## [What the task requires]
With the pictures excluded, repeat every entry exactly.

## [Material provided]
____________________
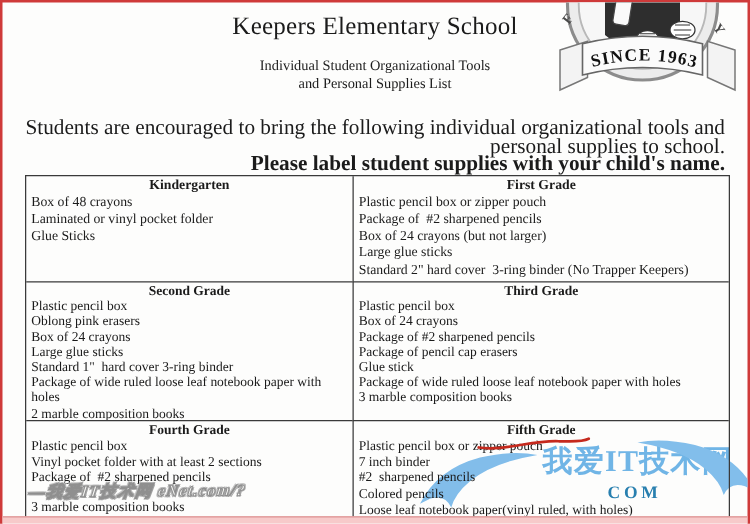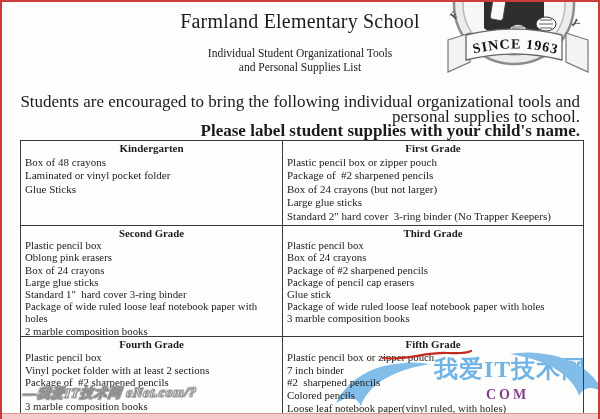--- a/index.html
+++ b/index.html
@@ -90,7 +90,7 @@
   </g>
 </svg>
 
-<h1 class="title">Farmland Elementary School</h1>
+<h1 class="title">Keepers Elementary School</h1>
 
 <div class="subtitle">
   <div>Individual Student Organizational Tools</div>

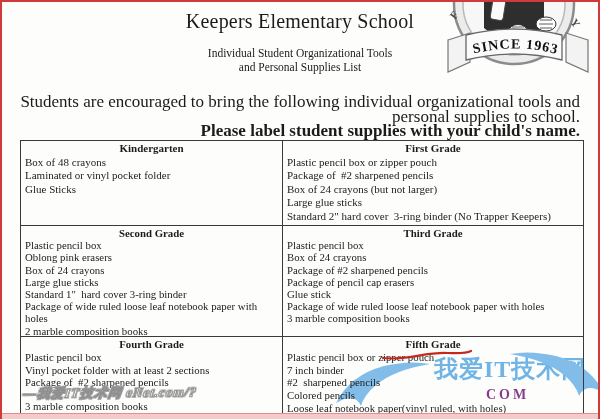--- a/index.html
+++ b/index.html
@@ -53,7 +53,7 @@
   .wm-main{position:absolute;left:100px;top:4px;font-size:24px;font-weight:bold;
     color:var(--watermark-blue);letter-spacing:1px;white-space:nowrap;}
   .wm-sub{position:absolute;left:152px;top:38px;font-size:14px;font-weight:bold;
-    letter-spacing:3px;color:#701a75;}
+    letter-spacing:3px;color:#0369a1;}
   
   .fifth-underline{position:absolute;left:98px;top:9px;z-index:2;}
____________________
## [Exercise answer]
--- a/index.html
+++ b/index.html
@@ -90,7 +90,7 @@
   </g>
 </svg>
 
-<h1 class="title">Farmland Elementary School</h1>
+<h1 class="title">Keepers Elementary School</h1>
 
 <div class="subtitle">
   <div>Individual Student Organizational Tools</div>

--- a/index.html
+++ b/index.html
@@ -53,7 +53,7 @@
   .wm-main{position:absolute;left:100px;top:4px;font-size:24px;font-weight:bold;
     color:var(--watermark-blue);letter-spacing:1px;white-space:nowrap;}
   .wm-sub{position:absolute;left:152px;top:38px;font-size:14px;font-weight:bold;
-    letter-spacing:3px;color:#701a75;}
+    letter-spacing:3px;color:#0369a1;}
   
   .fifth-underline{position:absolute;left:98px;top:9px;z-index:2;}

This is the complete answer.